INPUT MATERIAL »
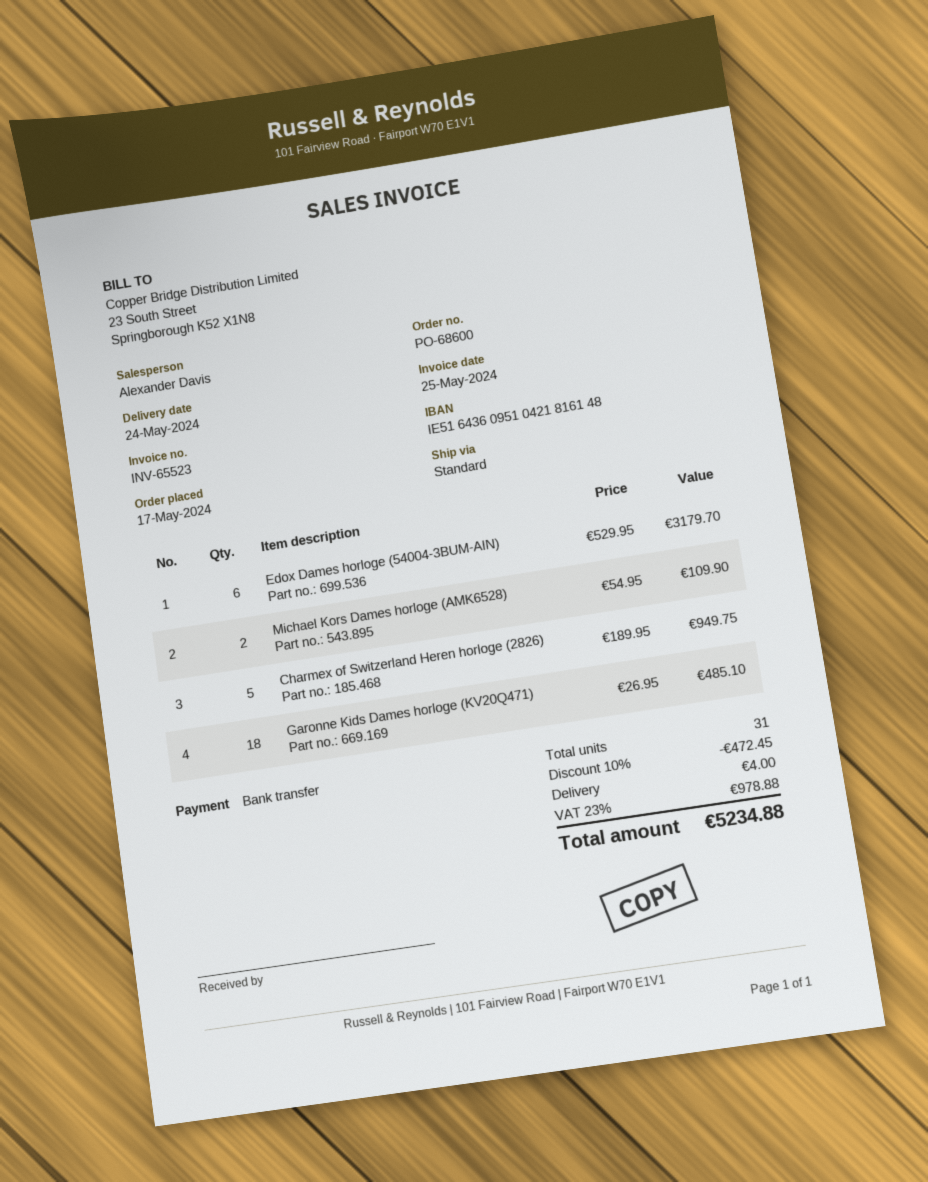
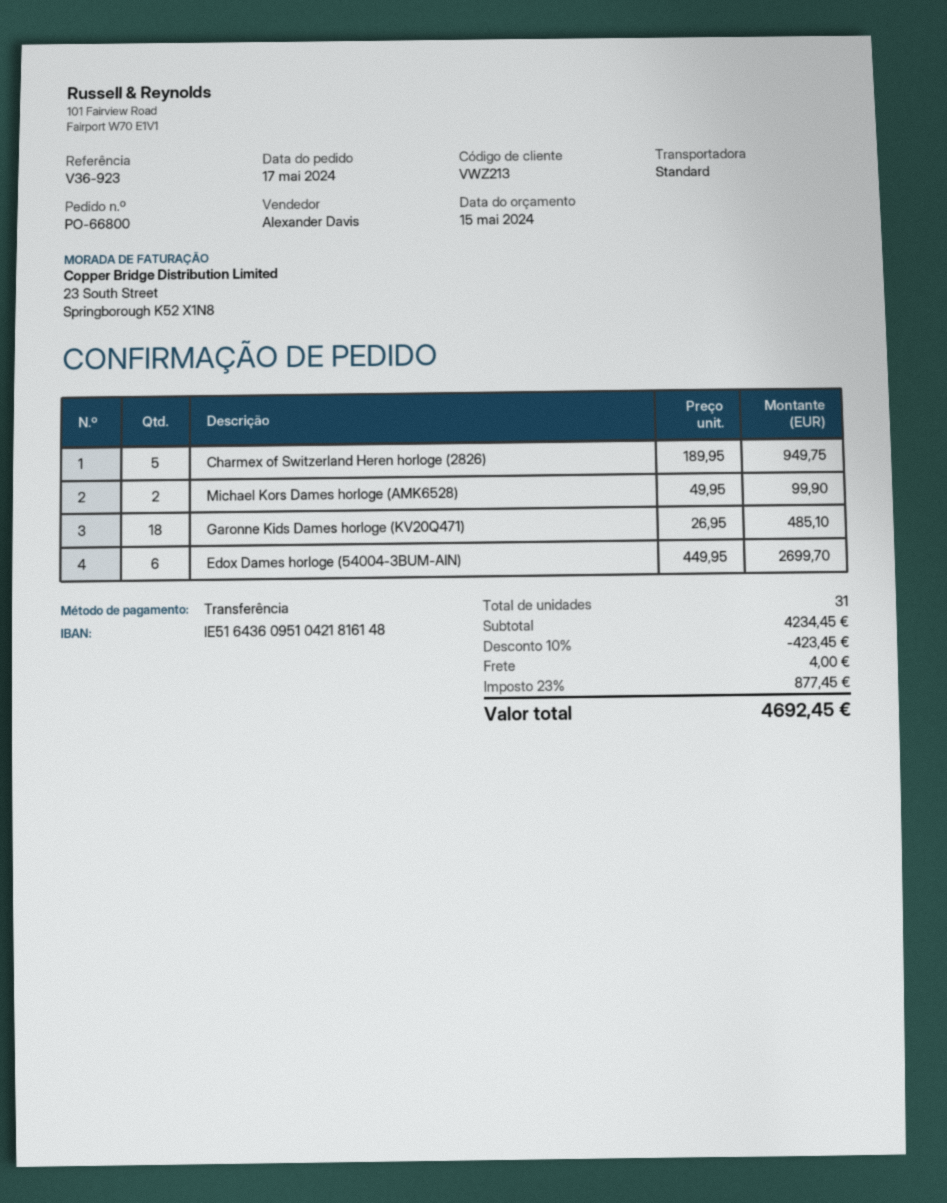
order number: PO-68600 -> PO-66800
Edox Dames horloge (54004-3BUM-AIN): 6 x 529.95 = 3179.70 -> 6 x 449.95 = 2699.70
Michael Kors Dames horloge (AMK6528): 2 x 54.95 = 109.90 -> 2 x 49.95 = 99.90
discount: 10% = 472.45 -> 10% = 423.45
tax: 23% = 978.88 -> 23% = 877.45
total: 5234.88 -> 4692.45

EXERCISE AIM »
For the material above, how many lines contain the word "horloge"? Only the number should be given.

ANSWER FOR THIS EXERCISE »
2